The son of Polish and Russian immigrants, Lautenberg as a teenager worked nights to help support his family after his father’s death. After World War II, he studied economics at Columbia University and later helped launch Automatic Data Processing, now one of the world’s largest data-processing companies.
In 1982, with the help of the team that would later launch Bill Clinton’s first presidential run, Lautenberg spent $4 million of his own money and upset Rep. Millicent Fenwick (R) of New Jersey, a popular icon then viewed as a shoo-in for the US Senate seat held by Democratic Sen. Harrison Williams, who was convicted in a federal corruption probe. A scorching ad campaign suggested that Ms. Fenwick, at 72, was too old for the race and unfit to serve.

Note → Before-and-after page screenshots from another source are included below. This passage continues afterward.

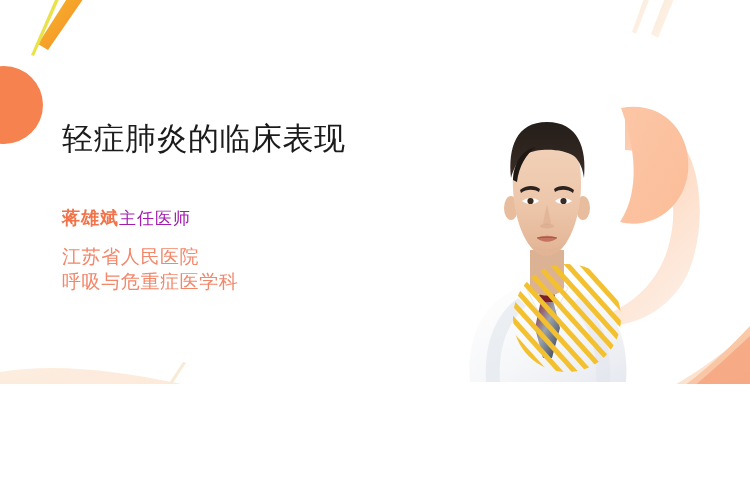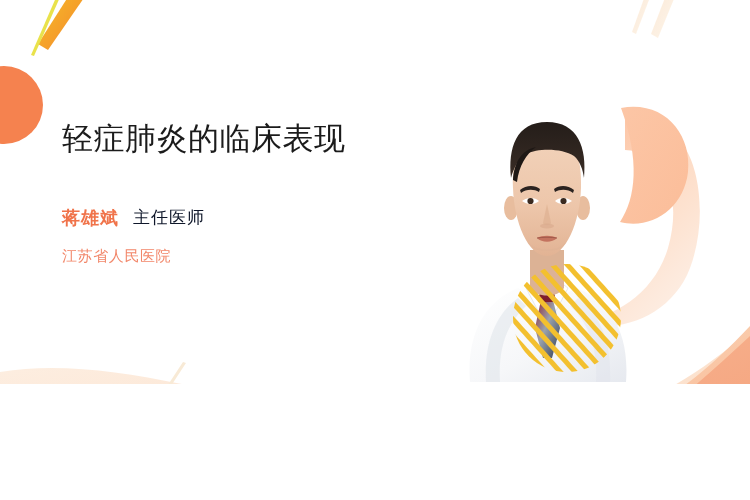--- a/index.html
+++ b/index.html
@@ -25,7 +25,7 @@
     margin:0 0 0 0;white-space:normal;
   }
   #speaker-line{
-    margin-top:48px;display:flex;align-items:flex-start;
+    margin-top:48px;display:flex;align-items:flex-end;
   }
   #speaker-name{
     font-size:18px;font-weight:700;color:#f0734a;letter-spacing:1px;

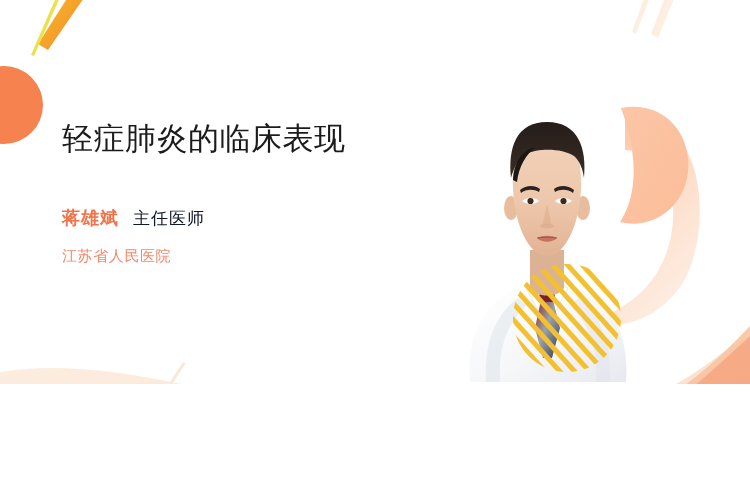--- a/index.html
+++ b/index.html
@@ -31,8 +31,7 @@
     font-size:18px;font-weight:700;color:#f0734a;letter-spacing:1px;
   }
   #speaker-title{
-    font-size:17px;font-weight:400;color:#0f172a;letter-spacing:1px;
-    margin-left:14px;
+    font-size:17px;font-weight:400;color:#a21caf;letter-spacing:1px;
   }
   #affiliation{margin-top:14px;}
   .aff-line{

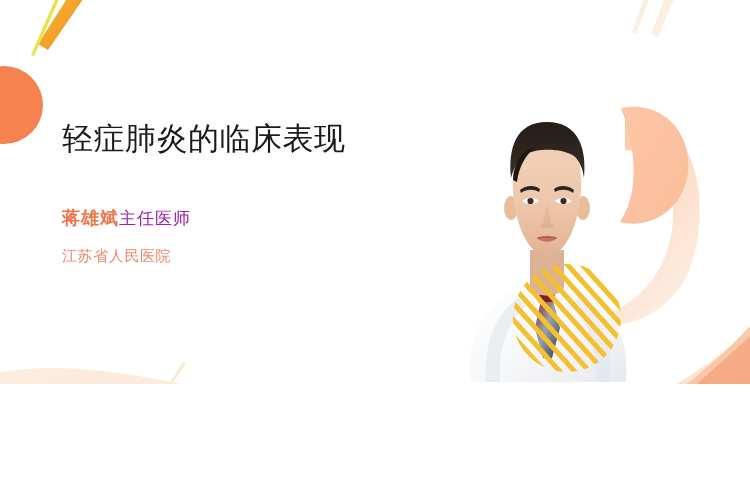--- a/index.html
+++ b/index.html
@@ -35,7 +35,7 @@
   }
   #affiliation{margin-top:14px;}
   .aff-line{
-    font-size:15px;line-height:25px;color:#f2876a;letter-spacing:0.6px;
+    font-size:19px;line-height:25px;color:#f2876a;letter-spacing:0.6px;
   }
 
   

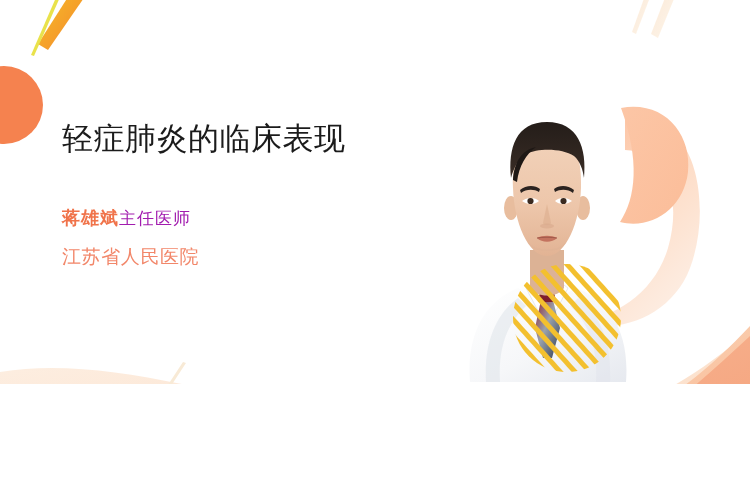--- a/index.html
+++ b/index.html
@@ -255,6 +255,7 @@
 
     <div id="affiliation">
       <div class="aff-line">江苏省人民医院</div>
+      <div class="aff-line">呼吸与危重症医学科</div>
     </div>
 
   </div>

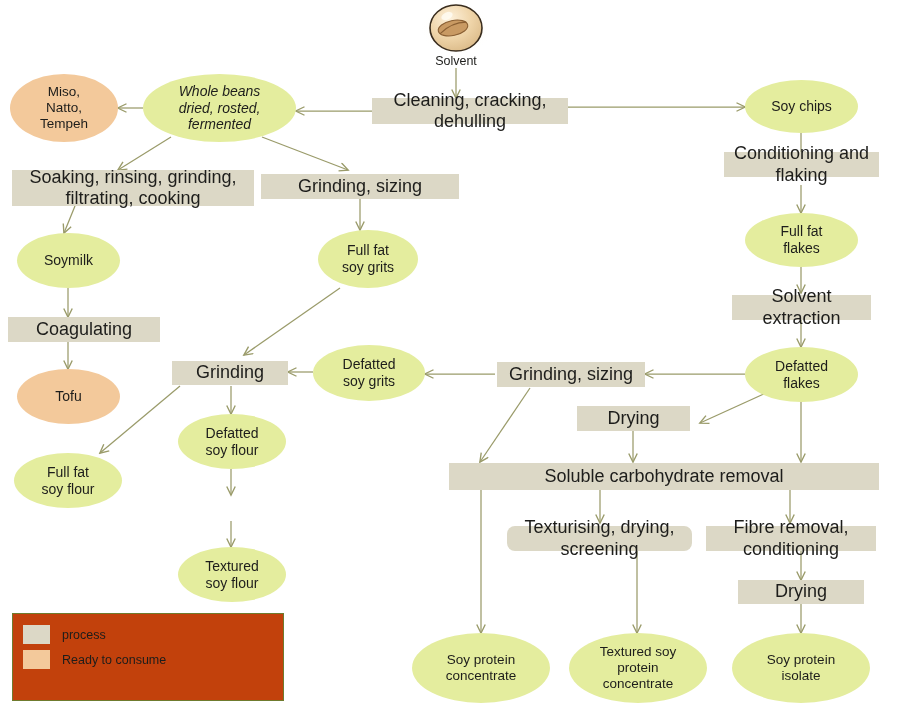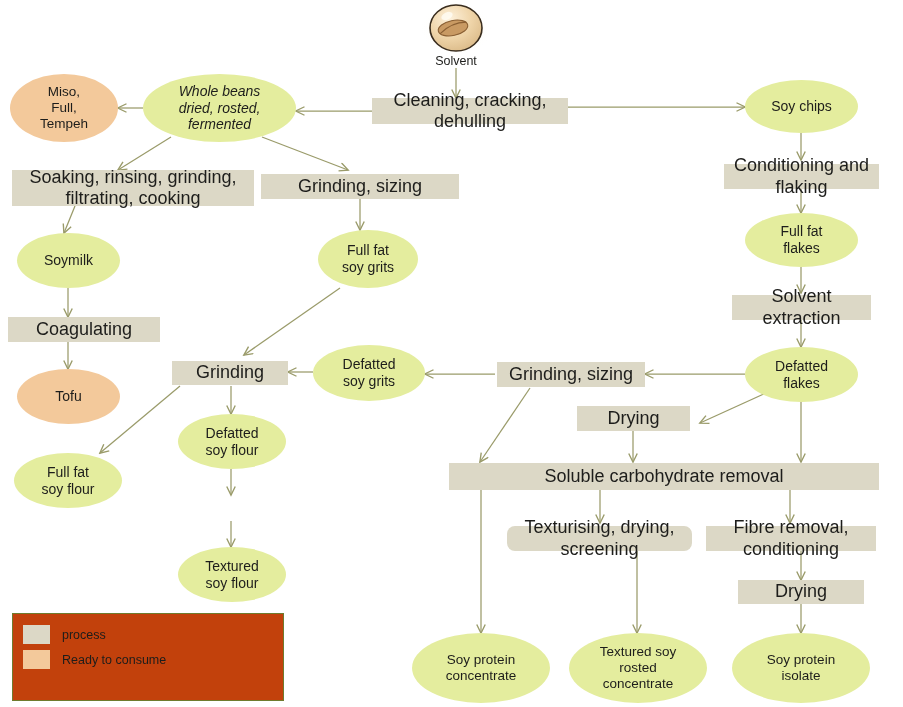--- a/index.html
+++ b/index.html
@@ -197,7 +197,7 @@
 fermented</div>
 
   <div class="node ready" style="left:10px;top:74px;width:108px;height:68px;white-space:pre-line;font-size:13.5px;">Miso,
-Full,
+Natto,
 Tempeh</div>
 
   <div class="node prod" style="left:745px;top:80px;width:113px;height:53px;">Soy chips</div>

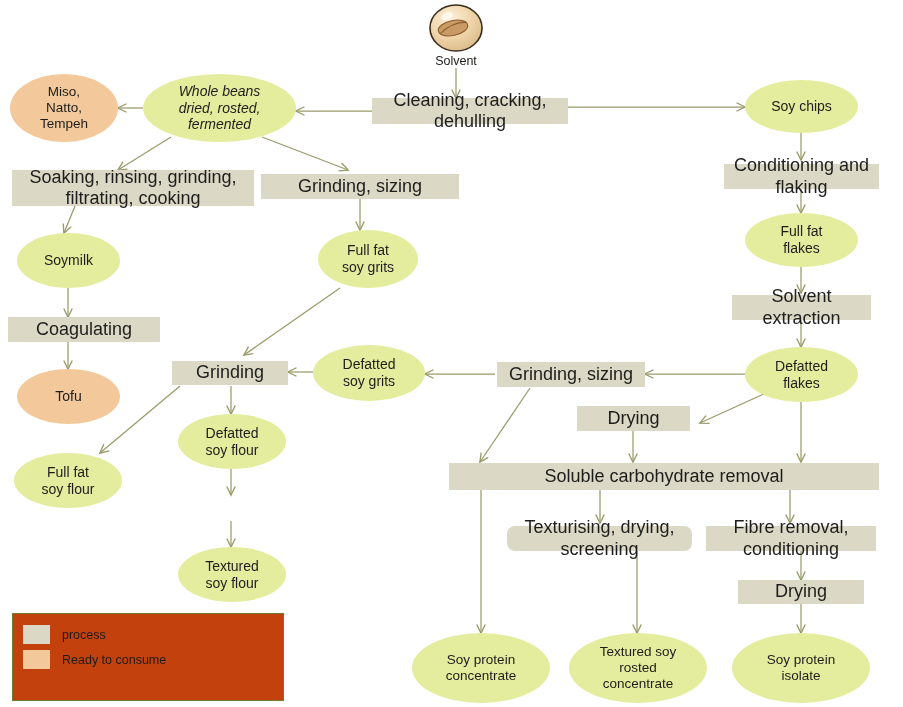--- a/index.html
+++ b/index.html
@@ -207,7 +207,7 @@
 
   <div class="node proc" style="left:261px;top:174px;width:198px;height:25px;">Grinding, sizing</div>
 
-  <div class="node proc" style="left:724px;top:164px;width:155px;height:25px;">Conditioning and flaking</div>
+  <div class="node proc" style="left:724px;top:152px;width:155px;height:25px;">Conditioning and flaking</div>
 
   <div class="node prod" style="left:17px;top:233px;width:103px;height:55px;">Soymilk</div>
 

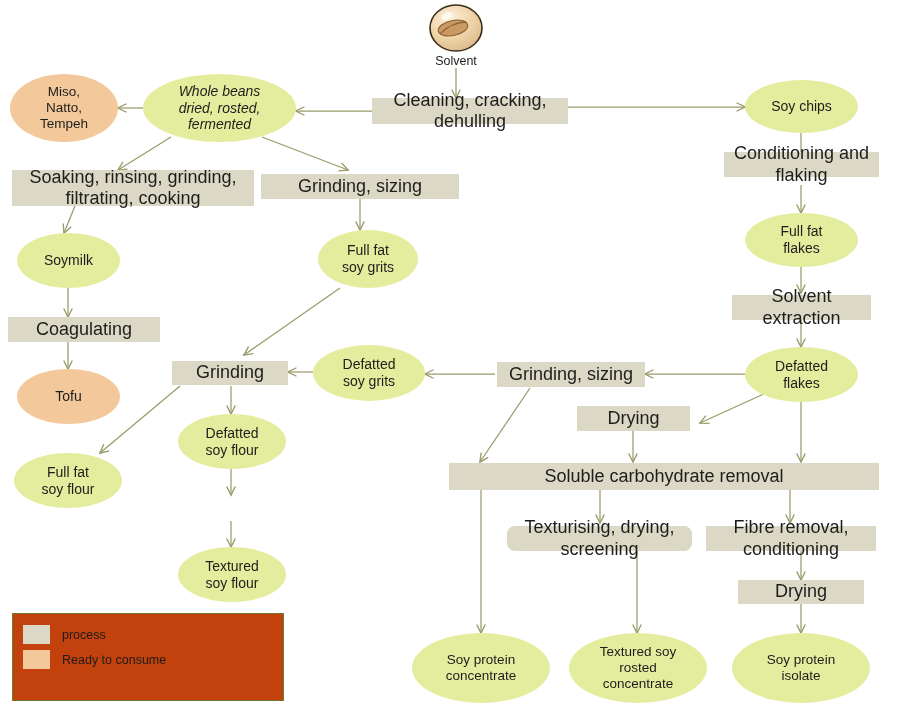--- a/index.html
+++ b/index.html
@@ -257,7 +257,7 @@
 concentrate</div>
 
   <div class="node prod small" style="left:569px;top:633px;width:138px;height:70px;white-space:pre-line;">Textured soy
-rosted
+protein
 concentrate</div>
 
   <div class="node prod small" style="left:732px;top:633px;width:138px;height:70px;white-space:pre-line;">Soy protein

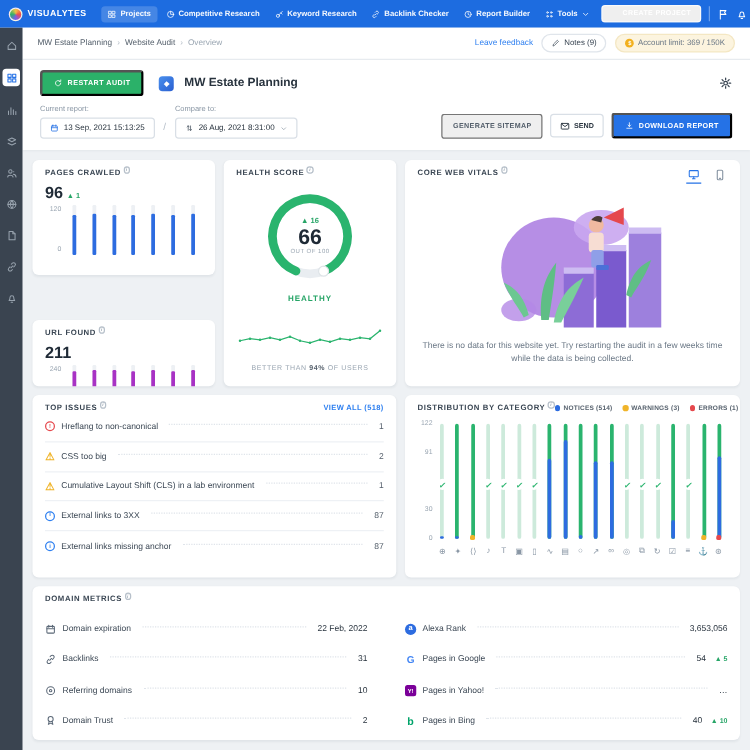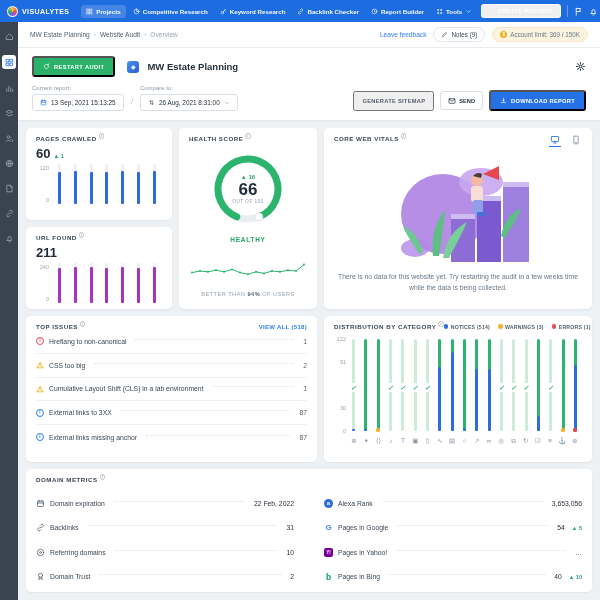--- a/index.html
+++ b/index.html
@@ -422,7 +422,7 @@
             <span class="info-sup">i</span>
         </div>
         <div class="big-num">
-          <span>60</span>
+          <span>96</span>
           <span class="delta-up">▲ <span>1</span></span>
         </div>
         <div class="mini-chart">

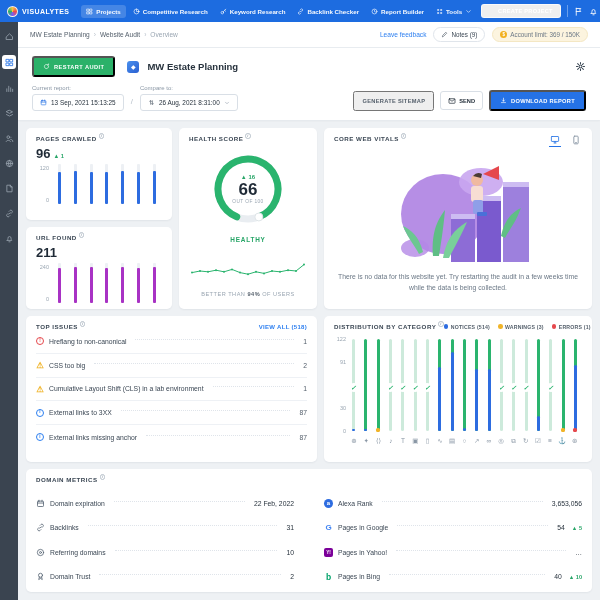--- a/index.html
+++ b/index.html
@@ -68,7 +68,7 @@
   .cards { flex:1; padding:8px; display:grid; grid-template-columns:146px 138px 1fr; grid-template-rows:92px 82px 146px 1fr; gap:7px; overflow:hidden; }
   .card { background:#fff; border-radius:5px; box-shadow:0 1px 2px rgba(20,30,50,.06); padding:7px 10px; position:relative; overflow:hidden; }
   #card-pages { grid-column:1; grid-row:1; }
-  #card-url { grid-column:1; grid-row:2; }
+  #card-url { grid-column:1; grid-row:2;margin-top:29px; }
   #card-health { grid-column:2; grid-row:1 / 3; display:flex; flex-direction:column; align-items:center; }
   #card-health .card-title { align-self:flex-start; }
   #card-cwv { grid-column:3; grid-row:1 / 3; display:flex; flex-direction:column; }

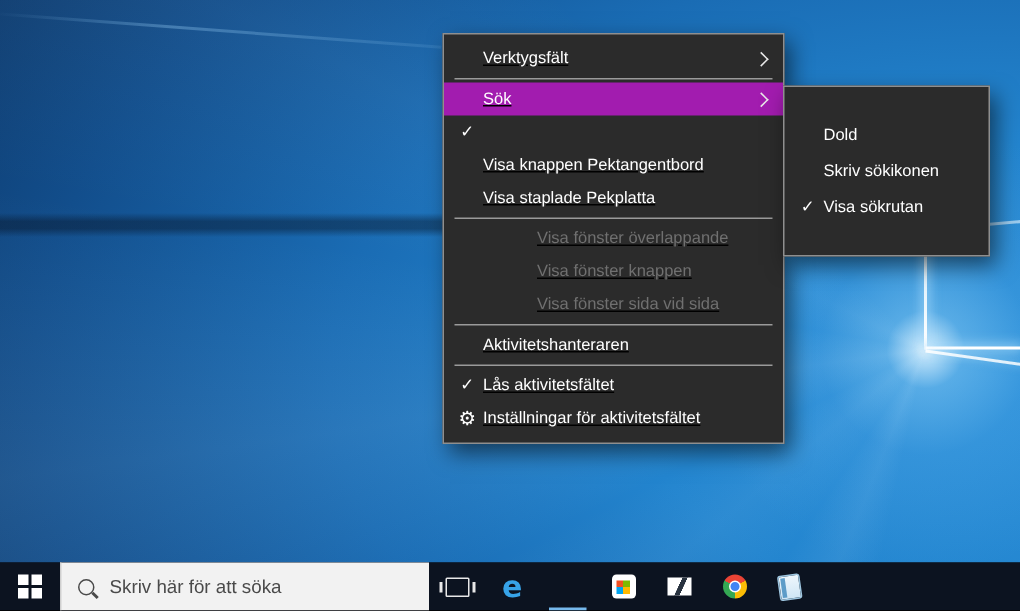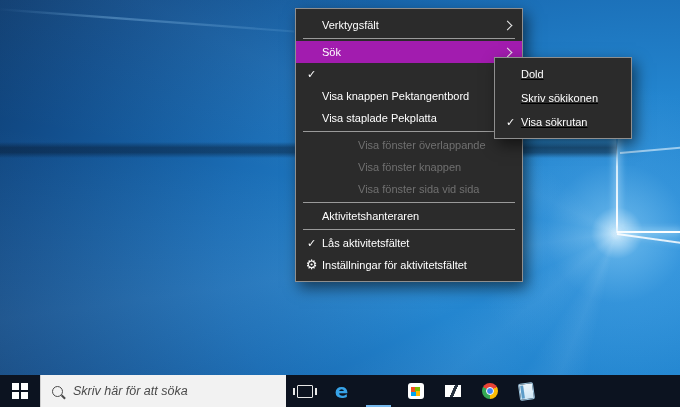--- a/index.html
+++ b/index.html
@@ -36,7 +36,7 @@
   
   .menu{position:absolute;background:#2b2b2b;border:1px solid #8f8f8f;
     box-shadow:4px 6px 14px rgba(0,0,0,.55);padding:5px 0;z-index:5;}
-  .main-menu{left:295px;top:8px;width:226px;}
+  .main-menu{left:295px;top:22px;width:226px;text-decoration:underline;}
   .sub-menu{left:494px;top:57px;width:136px;padding:4px 0;z-index:6;text-decoration:underline;}
   .mi{position:relative;height:22px;line-height:22px;padding-left:26px;color:#fff;
       font-size:11px;cursor:default;white-space:nowrap;}

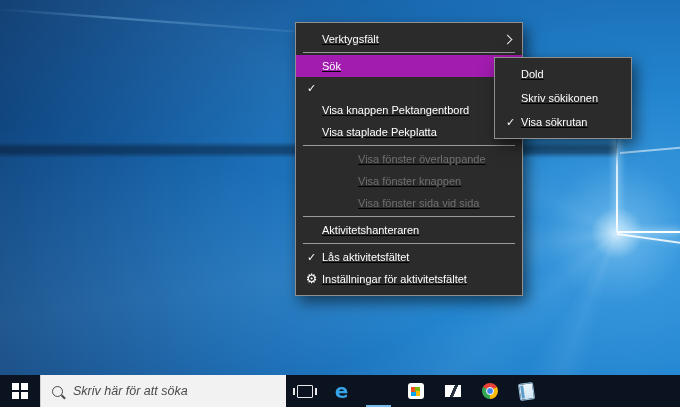--- a/index.html
+++ b/index.html
@@ -37,7 +37,7 @@
   .menu{position:absolute;background:#2b2b2b;border:1px solid #8f8f8f;
     box-shadow:4px 6px 14px rgba(0,0,0,.55);padding:5px 0;z-index:5;}
   .main-menu{left:295px;top:22px;width:226px;text-decoration:underline;}
-  .sub-menu{left:494px;top:57px;width:136px;padding:4px 0;z-index:6;text-decoration:underline;}
+  .sub-menu{left:522px;top:57px;width:136px;padding:20px 0;z-index:6;}
   .mi{position:relative;height:22px;line-height:22px;padding-left:26px;color:#fff;
       font-size:11px;cursor:default;white-space:nowrap;}
   .sub-menu .mi{height:24px;line-height:24px;}

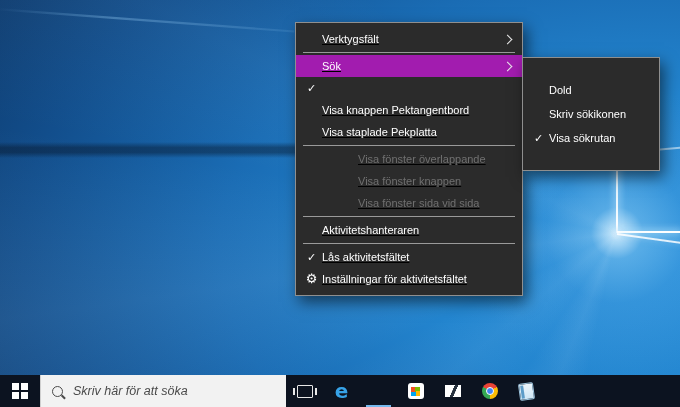--- a/index.html
+++ b/index.html
@@ -62,7 +62,7 @@
     position:relative;flex:none;}
   .mag::after{content:"";position:absolute;width:5px;height:1.6px;background:#4a4a4a;
     transform:rotate(45deg);right:-4px;bottom:-2px;}
-  .search-text{margin-left:10px;font-size:12.5px;color:#4a4a4a;white-space:nowrap;font-style:italic;}
+  .search-text{margin-left:10px;font-size:12.5px;color:#4a4a4a;white-space:nowrap;}
   .tb-icons{position:absolute;left:286px;top:0;height:32px;display:flex;}
   .tbtn{width:37px;height:32px;position:relative;display:flex;align-items:center;justify-content:center;}
   .tbtn.active::after{content:"";position:absolute;bottom:0;left:6px;right:6px;height:2px;background:#76b9ed;}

“Many saw it as ungallant for Lautenberg to have challenged this woman who was immortalized in Doonesbury,” says Ross Baker, a political scientist at Rutgers University in New Jersey. “But he realized that, because she had become a kind of folk heroine, he would need to take off the gloves. It was a very hard-hitting campaign, and the age issue did influence a lot of voters.”
But that first campaign left a cloud that followed Lautenberg right up until his last race, when his primary opponent, US Rep. Robert Andrews (D), ran ads suggesting that Lautenberg, at 84, was also too old for the job. The voters did not agree, and Lautenberg won that primary race, 59 to 35 percent.
Still, Lautenberg never became a senator’s senator, never learned when to stay silent or how to give colleagues the political cover seen as essential to maintaining a majority control of the Senate. He didn’t go out of his way to charm the press corps or rush the television cameras.